Enoch married Salome Snyder on October 4, 1841 in Montgomery County, Indiana. Please see his wife Salome Snyder's bio for additional information.
THE ENOCH CHRITTON FAMILY
In the spring of 1864, Enoch Blackwell Chritton arrived on the north end of Saunders County after a 24-day trip from Illinois to find a homestead. He decided to settle just south of the Platte River, southwest of Fremont, where he saw young trees, ash, maple, hickory, elm, and oak; springs of clear water; and rich black soil. He stretched his full six-feet-two, and shouted for joy.
He went to Nebraska City and filed a claim for the land which he proved up in five years. Later, in September, he returned to Illinois where he worked through the winter to return with his family.
The family consisted of his invalid wife, Salome Snyder Chritton, and their children, Urah Jane who married Daniel Rensler Wells; Cynthy Ann who married Frank N. Moore; William George who married Elizabeth Hawke; Rachael Ellen who married Samuel Wellington Barrett; Sarah Elizabeth who married Bernard M. Carson; Mary Elmina "Mina" who married Samuel W. Beaver; and Bodessa May "Dessie" who married Charles J. Wollen. A son, John, died when young. Enoch came from a very large family whose parents were Cornelius Sanford Chritton and Urah Drake. Salome was the daughter of George Snyder.
The Chrittons returned with a caravan of seven families. Wagons were pulled by horses, oxen, and even milch cows. Salome was brought in a bed inside the wagon where the girls cared for her. Bags of feed and seed tucked beneath built-in bunks by day furnished sleeping pallets for the children at night. They all settled on adjoining claims, and thus a settlement of old neighbors in a new location was formed.
One of the daughters, Mrs. Carson, once related, "Father planted our garden on some old breakin' two miles from home, some was farther. We raised plenty of good garden stuff, but it was a long way to go to hoe and tend. After that our garden was on our own land".

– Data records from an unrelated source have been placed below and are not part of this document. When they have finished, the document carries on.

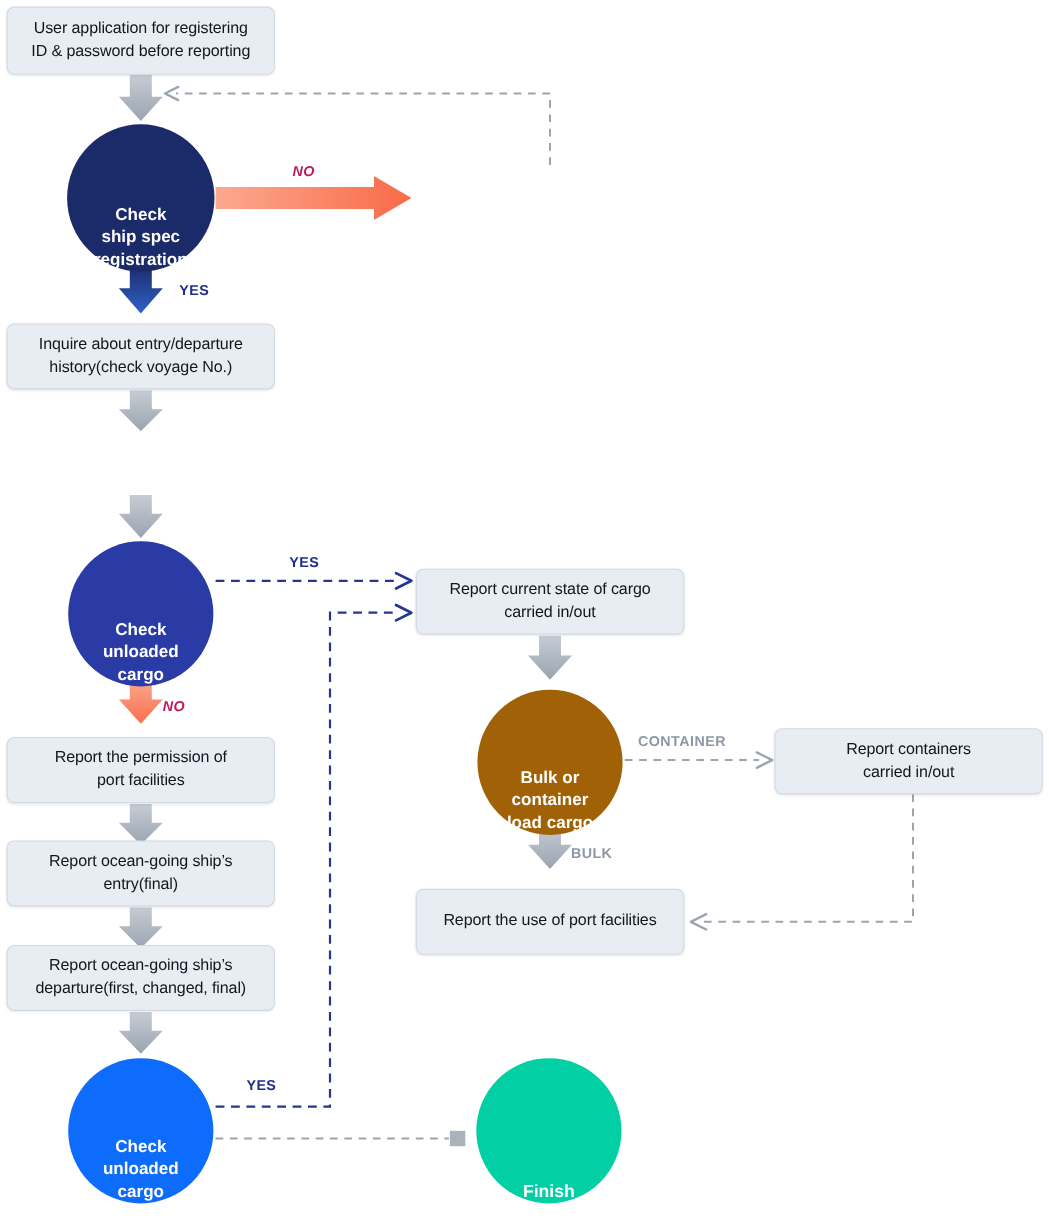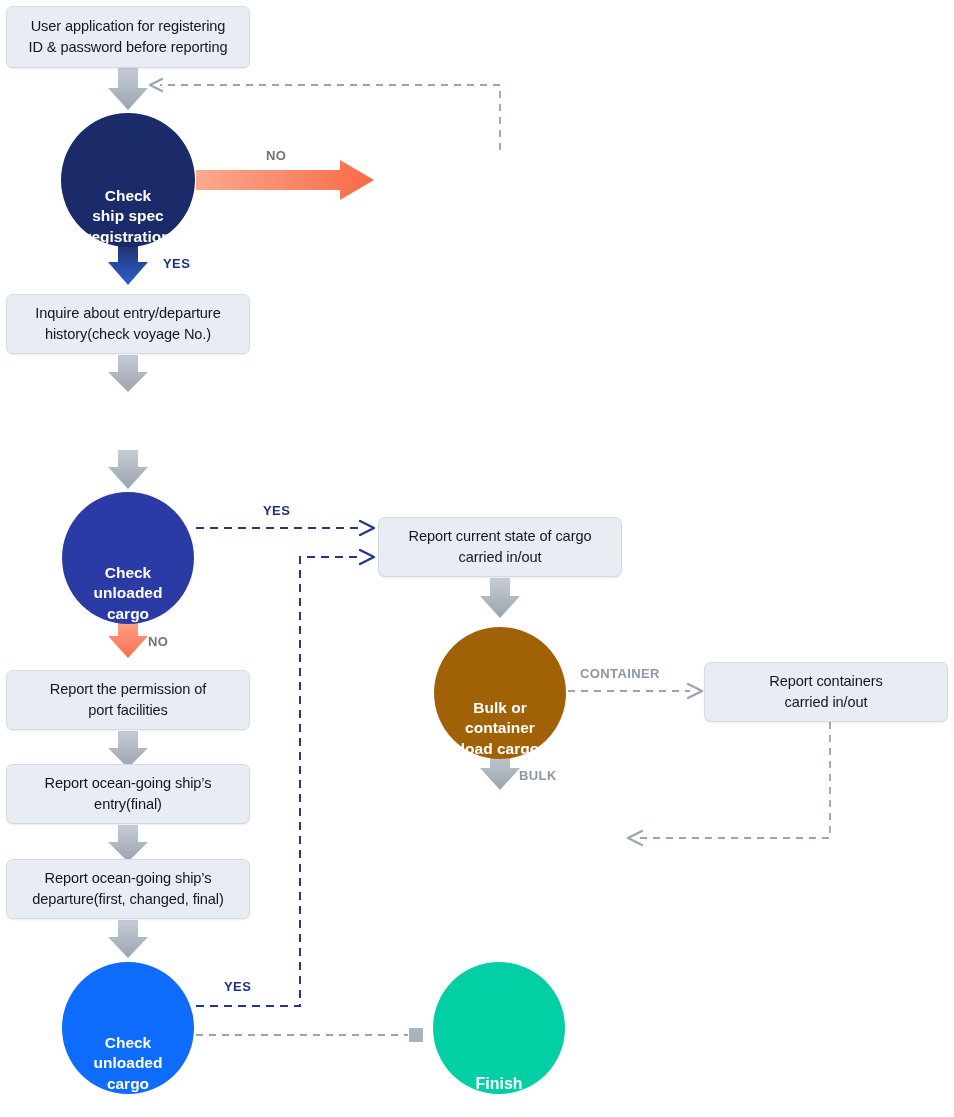--- a/index.html
+++ b/index.html
@@ -45,21 +45,21 @@
   svg.layer{position:absolute;left:0;top:0;width:954px;height:1117px;pointer-events:none;}
 
   
   .elabel{
     position:absolute;
     font-size:13px;
     font-weight:bold;
     letter-spacing:.4px;
     white-space:nowrap;
   }
-  .elabel.no{color:#737373;}
+  .elabel.no{color:#be185d;font-style:italic;}
   .elabel.yes{color:#1f2f86;}
   .elabel.gray{color:#8d97a5;}
 </style>
 </head>
 <body>
 
 <div id="stage">
 
   <svg class="layer" viewBox="0 0 954 1117">
     <defs>
@@ -203,20 +203,25 @@
     </div>
   </div>
 
   <div class="pbox" style="left:704px;top:662px;width:244px;height:60px;">
     <div>
       <span>Report containers</span><br>
       <span>carried in/out</span>
     </div>
   </div>
 
+  <div class="pbox" style="left:378px;top:808px;width:244px;height:60px;">
+    <div>
+      <span>Report the use of port facilities</span>
+    </div>
+  </div>
 
   <div class="pbox" style="left:6px;top:670px;width:244px;height:60px;">
     <div>
       <span>Report the permission of</span><br>
       <span>port facilities</span>
     </div>
   </div>
 
   <div class="pbox" style="left:6px;top:764px;width:244px;height:60px;">
     <div>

Some corn was planted, but wheat was the main crop. A mill was at Ithaca, 20 miles southwest. To go there and exchange wheat and corn for flour and meal meant a two-day trip. Therefore, enough was taken to make a year's supply of those necessities.
Fremont lay four miles northeast, as the birds fly, across the Platte. The pioneers made their visits there for supplies and mail by raft or ford in the summer, and during the winter by crossing the ice, either on foot or by team and sled. Lady luck rode with them as casualties were few.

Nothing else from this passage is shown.